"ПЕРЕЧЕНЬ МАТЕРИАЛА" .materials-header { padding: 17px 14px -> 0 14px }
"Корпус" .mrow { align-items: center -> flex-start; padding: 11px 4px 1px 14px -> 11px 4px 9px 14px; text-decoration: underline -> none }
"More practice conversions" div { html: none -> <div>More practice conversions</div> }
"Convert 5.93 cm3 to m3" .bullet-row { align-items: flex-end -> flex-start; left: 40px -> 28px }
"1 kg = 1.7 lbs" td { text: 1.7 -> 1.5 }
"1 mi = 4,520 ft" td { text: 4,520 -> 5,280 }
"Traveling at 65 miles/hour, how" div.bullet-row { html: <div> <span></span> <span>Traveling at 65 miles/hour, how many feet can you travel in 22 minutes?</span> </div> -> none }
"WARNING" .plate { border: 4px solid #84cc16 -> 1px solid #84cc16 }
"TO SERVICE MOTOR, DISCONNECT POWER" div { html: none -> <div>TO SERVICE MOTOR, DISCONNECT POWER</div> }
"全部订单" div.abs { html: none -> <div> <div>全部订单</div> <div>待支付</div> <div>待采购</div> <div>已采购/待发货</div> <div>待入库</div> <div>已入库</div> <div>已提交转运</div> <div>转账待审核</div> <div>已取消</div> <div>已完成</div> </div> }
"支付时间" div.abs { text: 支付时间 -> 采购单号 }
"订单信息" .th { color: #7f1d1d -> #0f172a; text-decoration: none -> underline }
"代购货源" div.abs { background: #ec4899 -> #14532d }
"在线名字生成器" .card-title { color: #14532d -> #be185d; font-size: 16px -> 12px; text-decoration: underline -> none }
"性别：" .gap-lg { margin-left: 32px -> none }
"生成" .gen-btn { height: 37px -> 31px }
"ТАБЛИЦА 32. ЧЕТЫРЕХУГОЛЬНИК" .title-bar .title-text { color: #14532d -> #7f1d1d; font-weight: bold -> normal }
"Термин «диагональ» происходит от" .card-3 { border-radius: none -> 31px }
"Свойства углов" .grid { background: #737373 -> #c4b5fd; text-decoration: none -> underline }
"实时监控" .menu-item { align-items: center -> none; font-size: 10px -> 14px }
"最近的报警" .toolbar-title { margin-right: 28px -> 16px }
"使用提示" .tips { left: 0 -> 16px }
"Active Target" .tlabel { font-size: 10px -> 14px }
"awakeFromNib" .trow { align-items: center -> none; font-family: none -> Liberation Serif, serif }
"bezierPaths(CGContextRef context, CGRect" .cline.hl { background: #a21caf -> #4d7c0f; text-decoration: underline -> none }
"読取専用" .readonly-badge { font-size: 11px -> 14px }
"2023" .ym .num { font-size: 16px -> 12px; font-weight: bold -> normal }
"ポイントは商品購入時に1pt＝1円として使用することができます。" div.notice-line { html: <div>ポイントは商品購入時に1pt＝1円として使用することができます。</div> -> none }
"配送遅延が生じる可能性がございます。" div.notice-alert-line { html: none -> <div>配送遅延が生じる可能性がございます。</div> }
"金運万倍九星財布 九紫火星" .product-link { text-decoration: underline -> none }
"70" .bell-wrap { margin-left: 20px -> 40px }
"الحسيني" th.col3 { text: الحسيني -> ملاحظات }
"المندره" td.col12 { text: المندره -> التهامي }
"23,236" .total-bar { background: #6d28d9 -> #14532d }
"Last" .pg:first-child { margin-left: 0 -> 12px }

● ● ● ● ● ● ●

What is expected
The data above is to be given again, with every line exact.

Answer for this exercise
"ПЕРЕЧЕНЬ МАТЕРИАЛА" .materials-header { padding: 17px 14px -> 0 14px }
"Корпус" .mrow { align-items: center -> flex-start; padding: 11px 4px 1px 14px -> 11px 4px 9px 14px; text-decoration: underline -> none }
"More practice conversions" div { html: none -> <div>More practice conversions</div> }
"Convert 5.93 cm3 to m3" .bullet-row { align-items: flex-end -> flex-start; left: 40px -> 28px }
"1 kg = 1.7 lbs" td { text: 1.7 -> 1.5 }
"1 mi = 4,520 ft" td { text: 4,520 -> 5,280 }
"Traveling at 65 miles/hour, how" div.bullet-row { html: <div> <span></span> <span>Traveling at 65 miles/hour, how many feet can you travel in 22 minutes?</span> </div> -> none }
"WARNING" .plate { border: 4px solid #84cc16 -> 1px solid #84cc16 }
"TO SERVICE MOTOR, DISCONNECT POWER" div { html: none -> <div>TO SERVICE MOTOR, DISCONNECT POWER</div> }
"全部订单" div.abs { html: none -> <div> <div>全部订单</div> <div>待支付</div> <div>待采购</div> <div>已采购/待发货</div> <div>待入库</div> <div>已入库</div> <div>已提交转运</div> <div>转账待审核</div> <div>已取消</div> <div>已完成</div> </div> }
"支付时间" div.abs { text: 支付时间 -> 采购单号 }
"订单信息" .th { color: #7f1d1d -> #0f172a; text-decoration: none -> underline }
"代购货源" div.abs { background: #ec4899 -> #14532d }
"在线名字生成器" .card-title { color: #14532d -> #be185d; font-size: 16px -> 12px; text-decoration: underline -> none }
"性别：" .gap-lg { margin-left: 32px -> none }
"生成" .gen-btn { height: 37px -> 31px }
"ТАБЛИЦА 32. ЧЕТЫРЕХУГОЛЬНИК" .title-bar .title-text { color: #14532d -> #7f1d1d; font-weight: bold -> normal }
"Термин «диагональ» происходит от" .card-3 { border-radius: none -> 31px }
"Свойства углов" .grid { background: #737373 -> #c4b5fd; text-decoration: none -> underline }
"实时监控" .menu-item { align-items: center -> none; font-size: 10px -> 14px }
"最近的报警" .toolbar-title { margin-right: 28px -> 16px }
"使用提示" .tips { left: 0 -> 16px }
"Active Target" .tlabel { font-size: 10px -> 14px }
"awakeFromNib" .trow { align-items: center -> none; font-family: none -> Liberation Serif, serif }
"bezierPaths(CGContextRef context, CGRect" .cline.hl { background: #a21caf -> #4d7c0f; text-decoration: underline -> none }
"読取専用" .readonly-badge { font-size: 11px -> 14px }
"2023" .ym .num { font-size: 16px -> 12px; font-weight: bold -> normal }
"ポイントは商品購入時に1pt＝1円として使用することができます。" div.notice-line { html: <div>ポイントは商品購入時に1pt＝1円として使用することができます。</div> -> none }
"配送遅延が生じる可能性がございます。" div.notice-alert-line { html: none -> <div>配送遅延が生じる可能性がございます。</div> }
"金運万倍九星財布 九紫火星" .product-link { text-decoration: underline -> none }
"70" .bell-wrap { margin-left: 20px -> 40px }
"الحسيني" th.col3 { text: الحسيني -> ملاحظات }
"المندره" td.col12 { text: المندره -> التهامي }
"23,236" .total-bar { background: #6d28d9 -> #14532d }
"Last" .pg:first-child { margin-left: 0 -> 12px }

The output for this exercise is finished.